Copy out each line of the material in which the word "image" can be found.

####

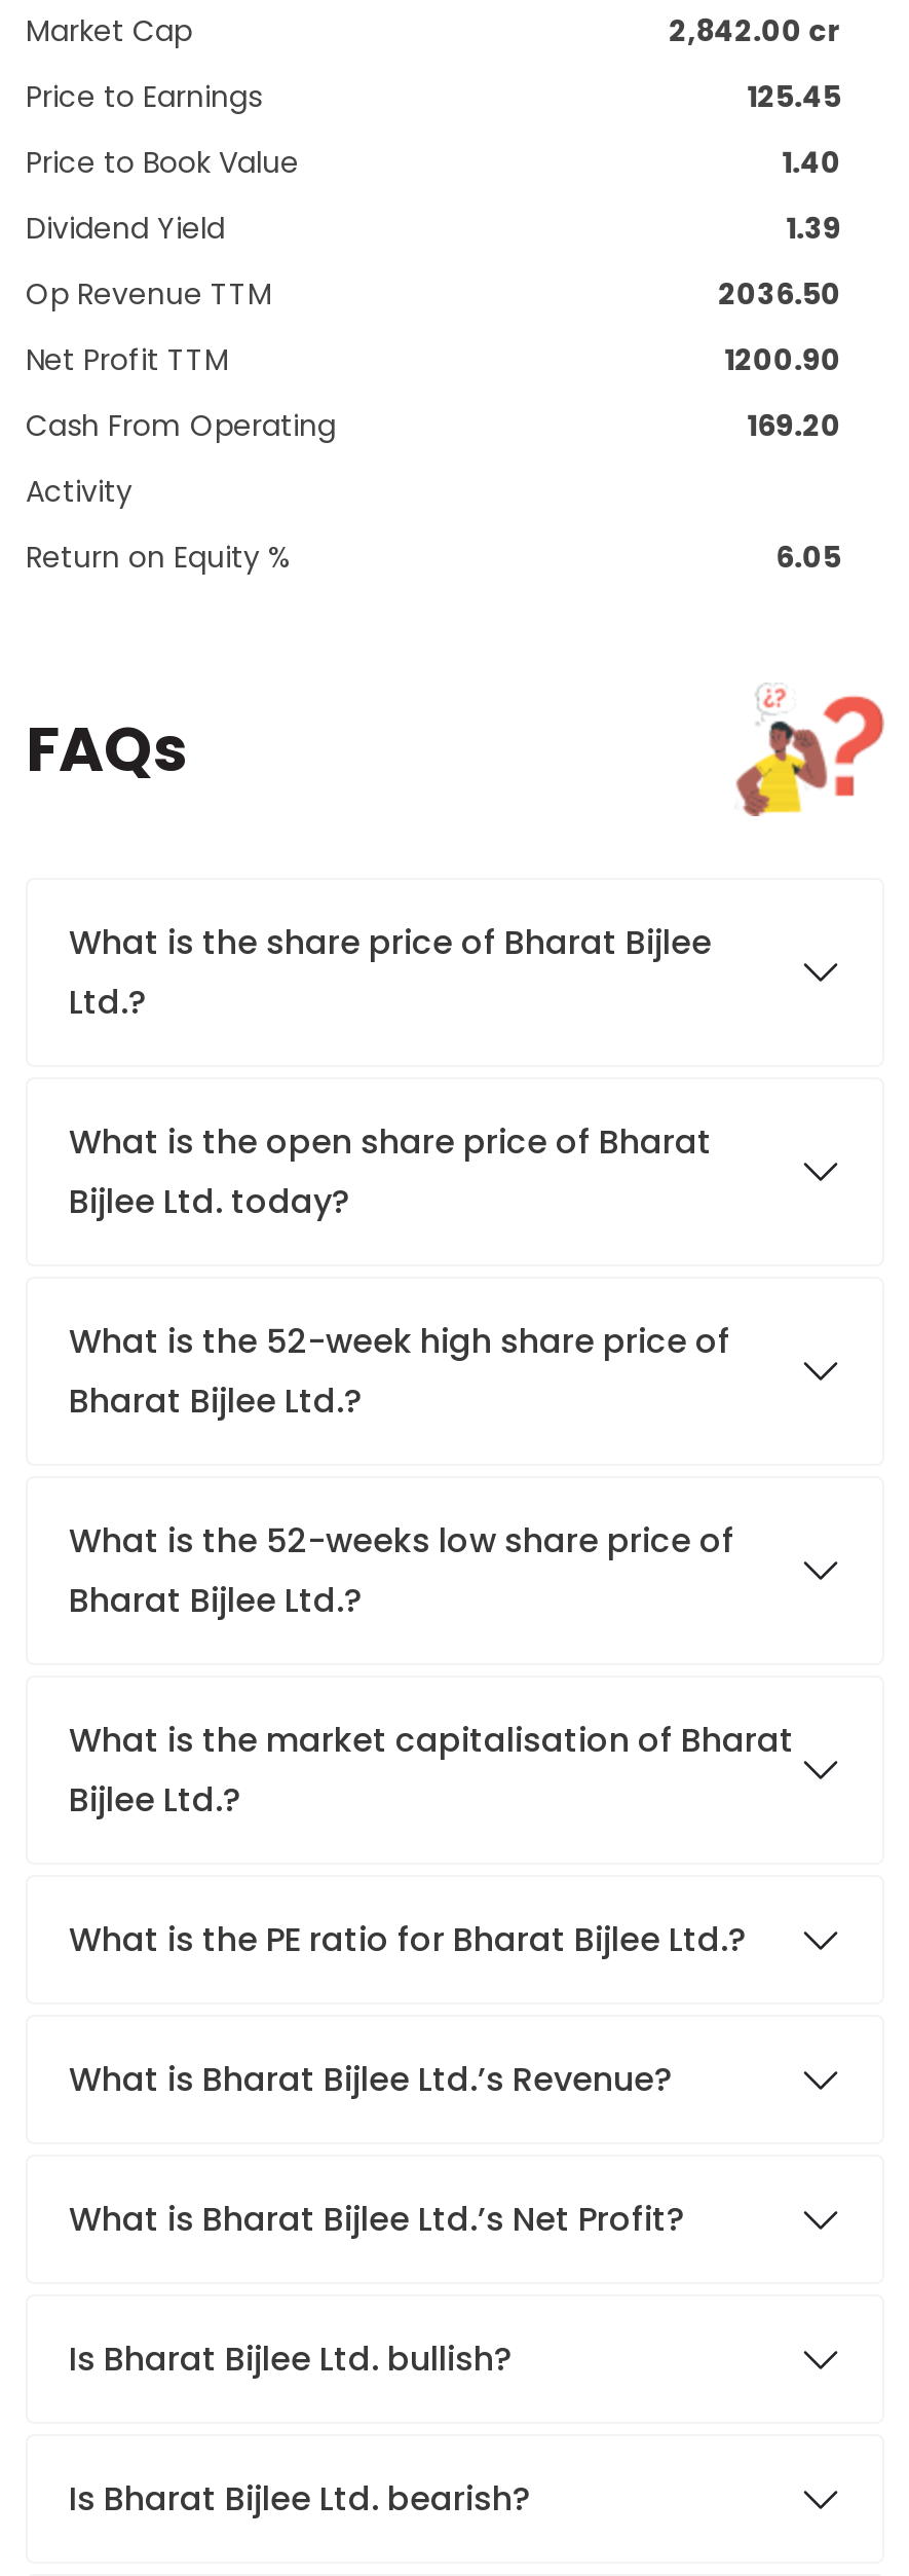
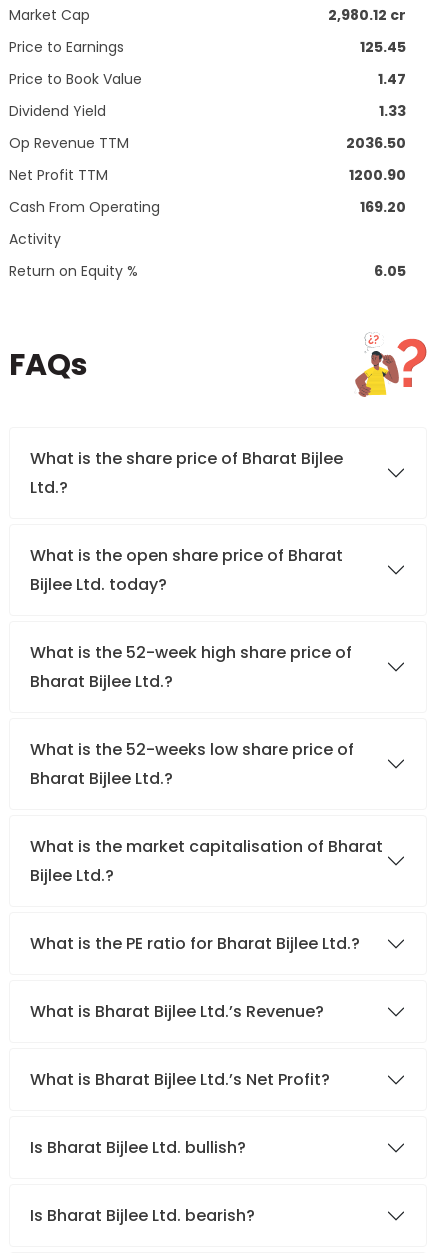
[669,10,841,51] 2,842.00 cr -> [328,5,406,25] 2,980.12 cr
[782,142,841,183] 1.40 -> [378,69,406,89] 1.47
[786,208,841,249] 1.39 -> [379,101,406,121] 1.33

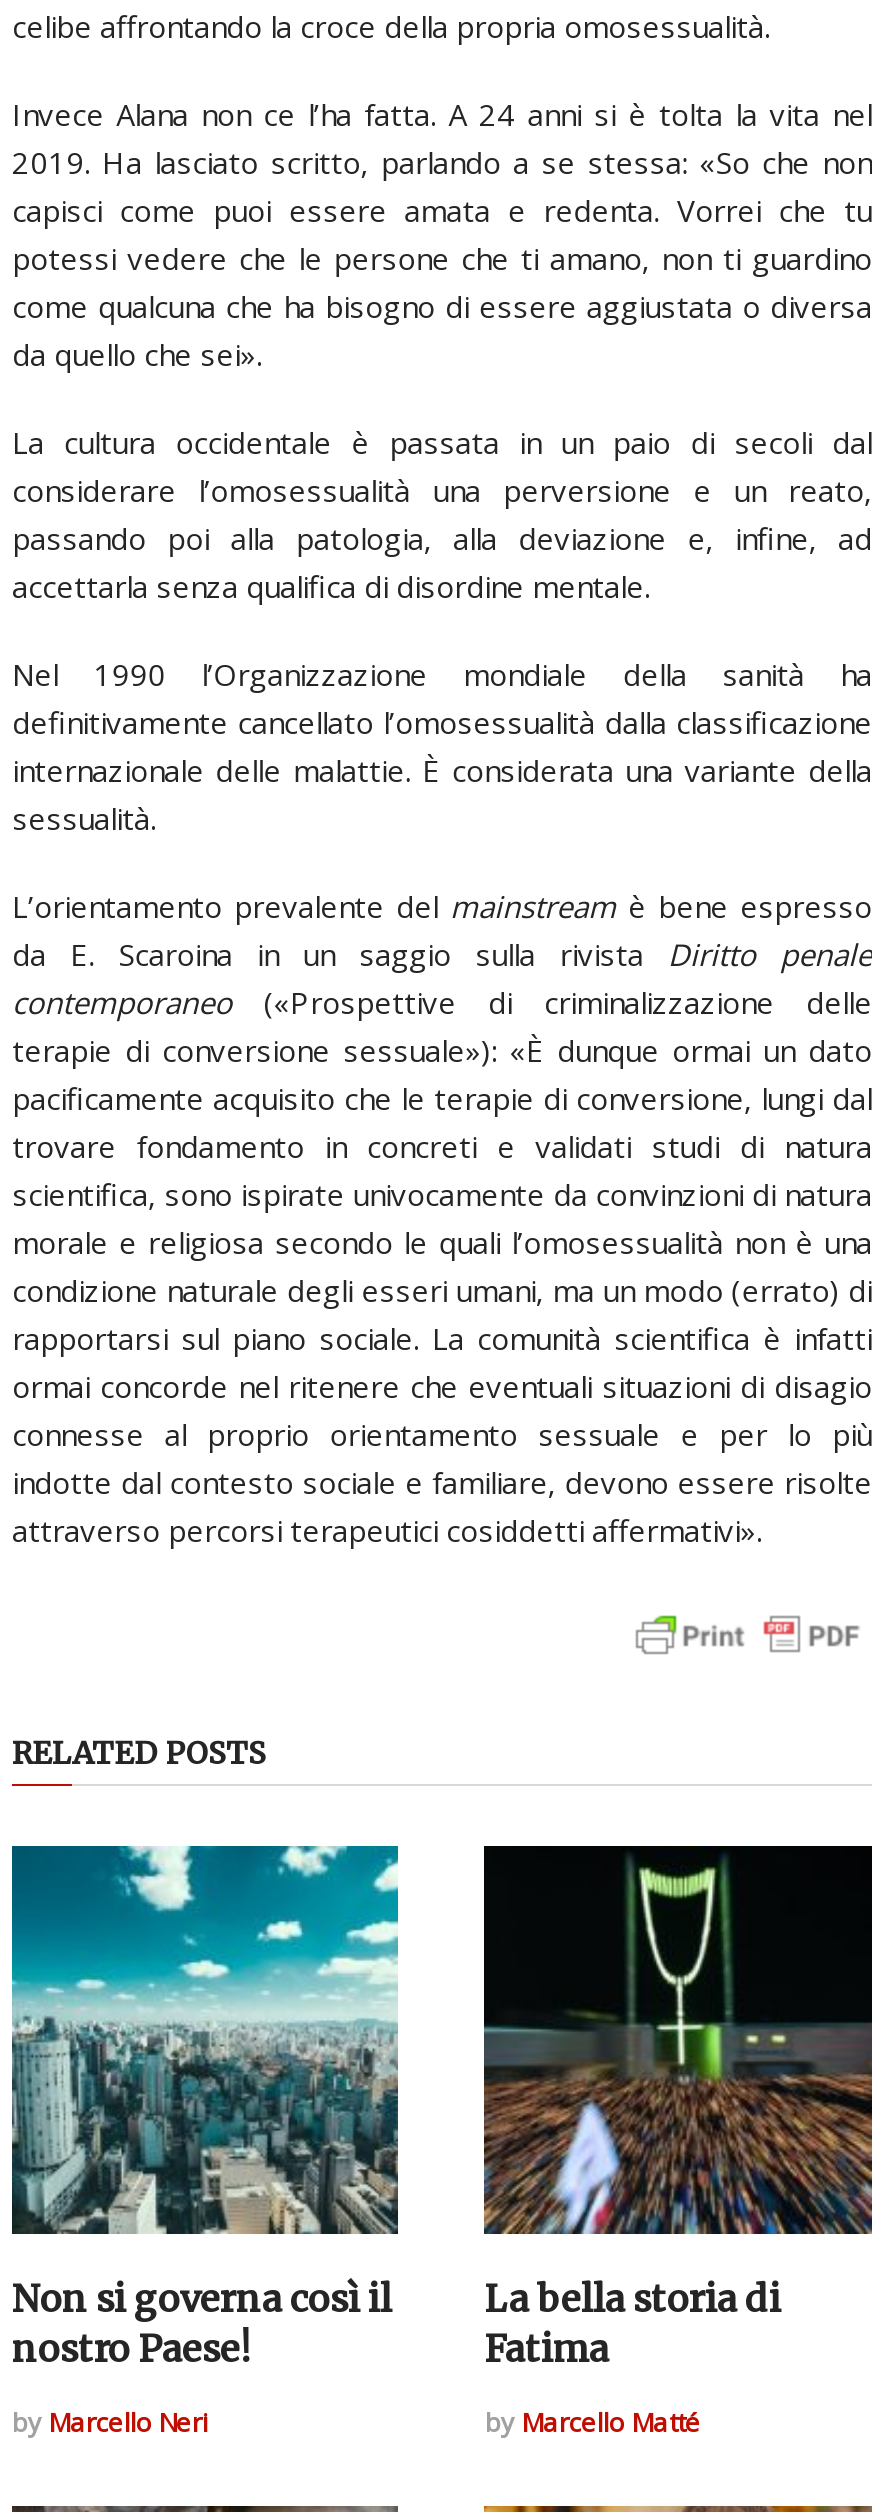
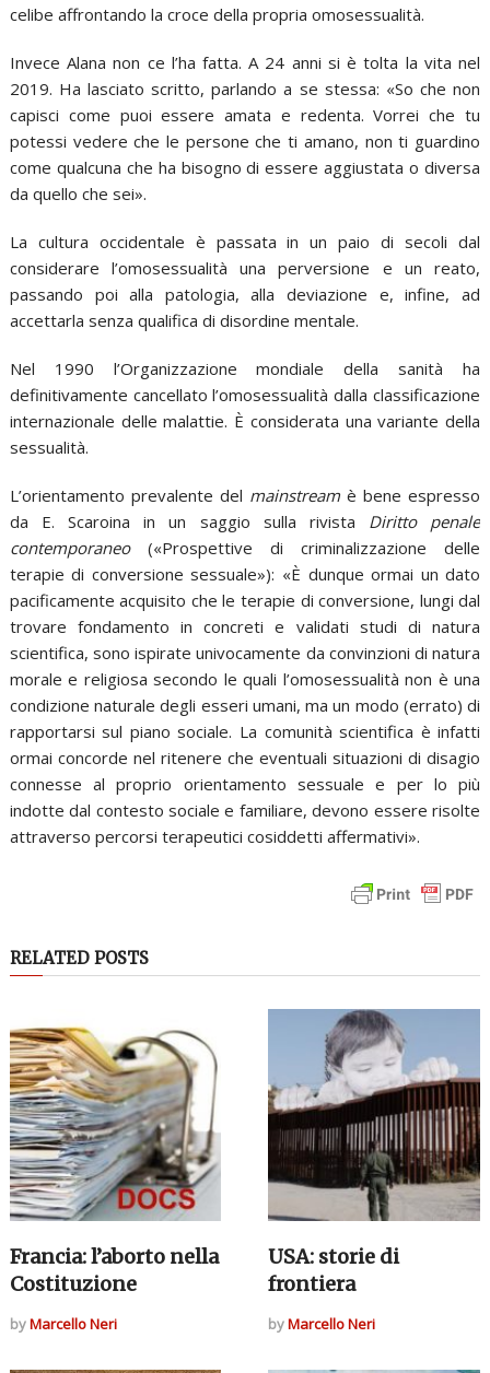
[10,1844,400,2371] [image] | Non si governa così il | nostro Paese! -> [9,1009,221,1296] [image] | Francia: l’aborto nella | Costituzione
[482,1844,874,2371] [image] | La bella storia di | Fatima -> [267,1009,481,1296] [image] | USA: storie di | frontiera
[485,2403,701,2439] by Marcello Matté -> [269,1313,376,1333] by Marcello Neri

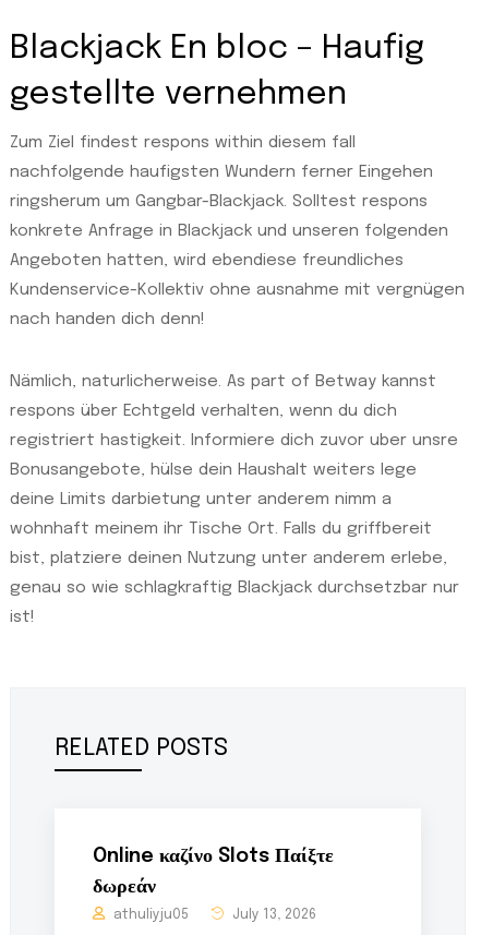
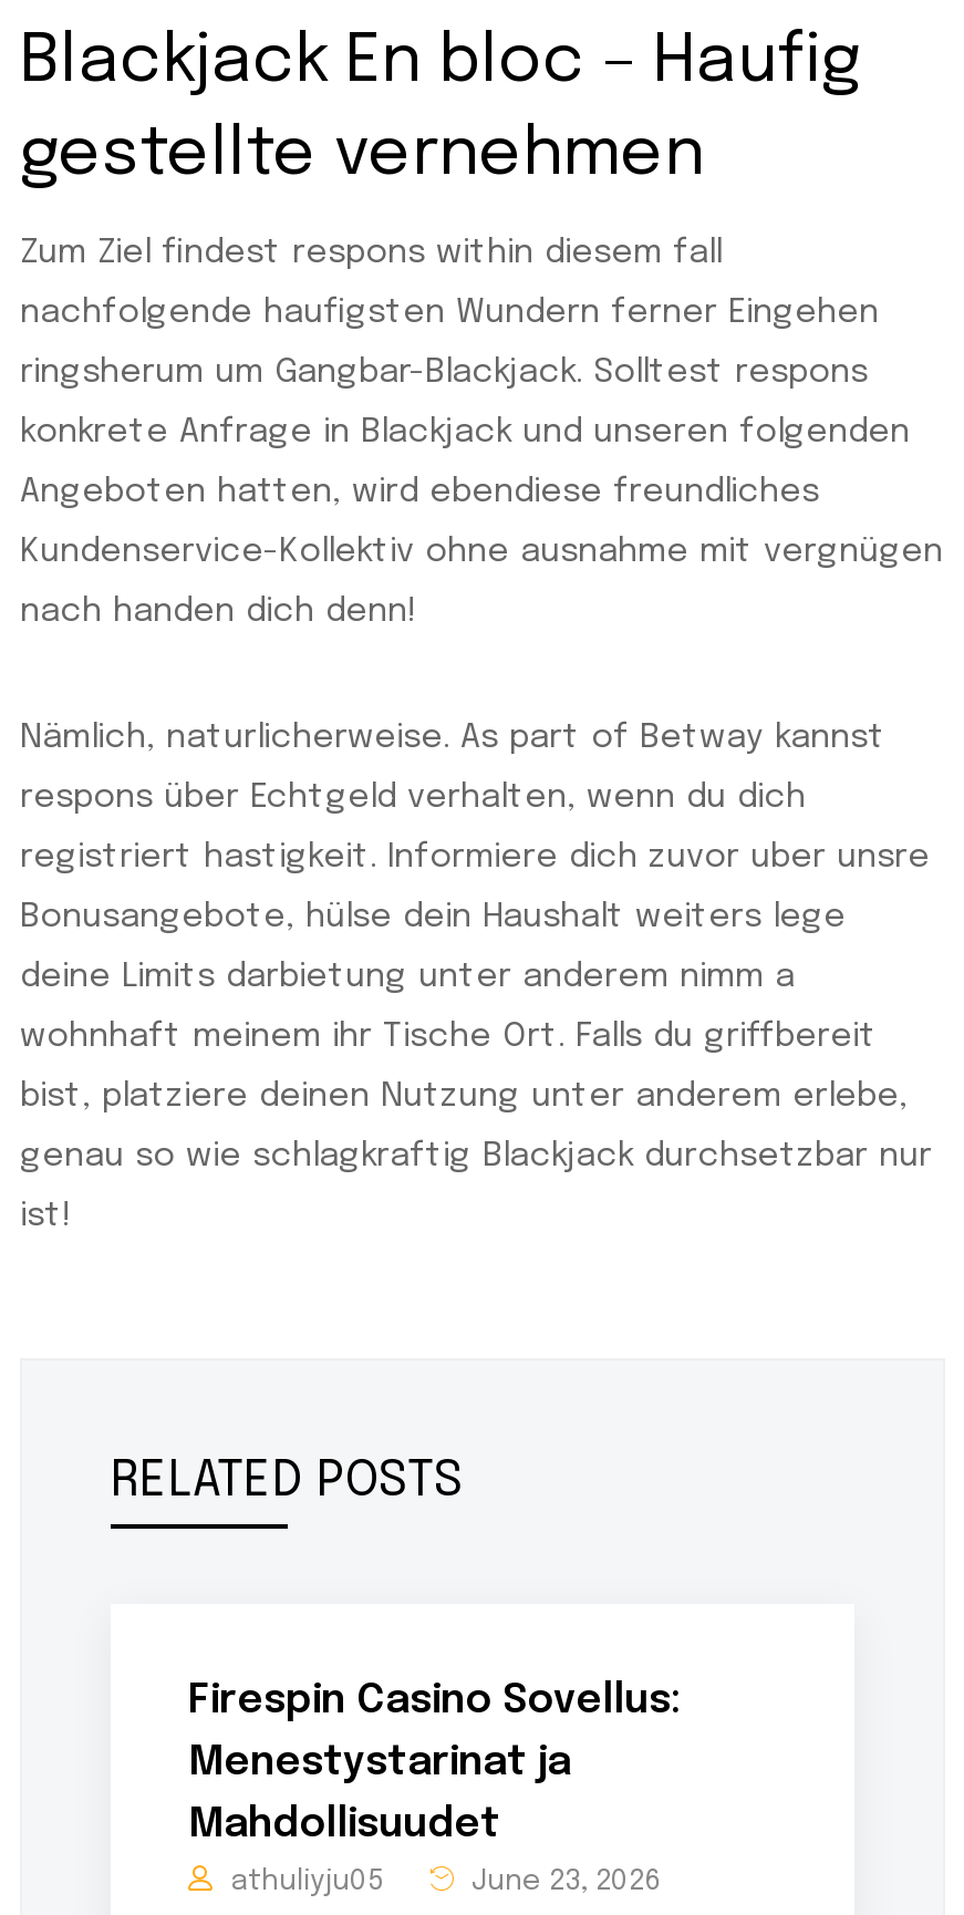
[93,847,334,897] Online καζίνο Slots Παίξτε | δωρεάν -> [188,1681,682,1845] Firespin Casino Sovellus: | Menestystarinat ja | Mahdollisuudet
[229,908,316,922] July 13, 2026 -> [465,1867,660,1896] June 23, 2026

####

## SOLUTION
[10,1844,400,2371] [image] | Non si governa così il | nostro Paese! -> [9,1009,221,1296] [image] | Francia: l’aborto nella | Costituzione
[482,1844,874,2371] [image] | La bella storia di | Fatima -> [267,1009,481,1296] [image] | USA: storie di | frontiera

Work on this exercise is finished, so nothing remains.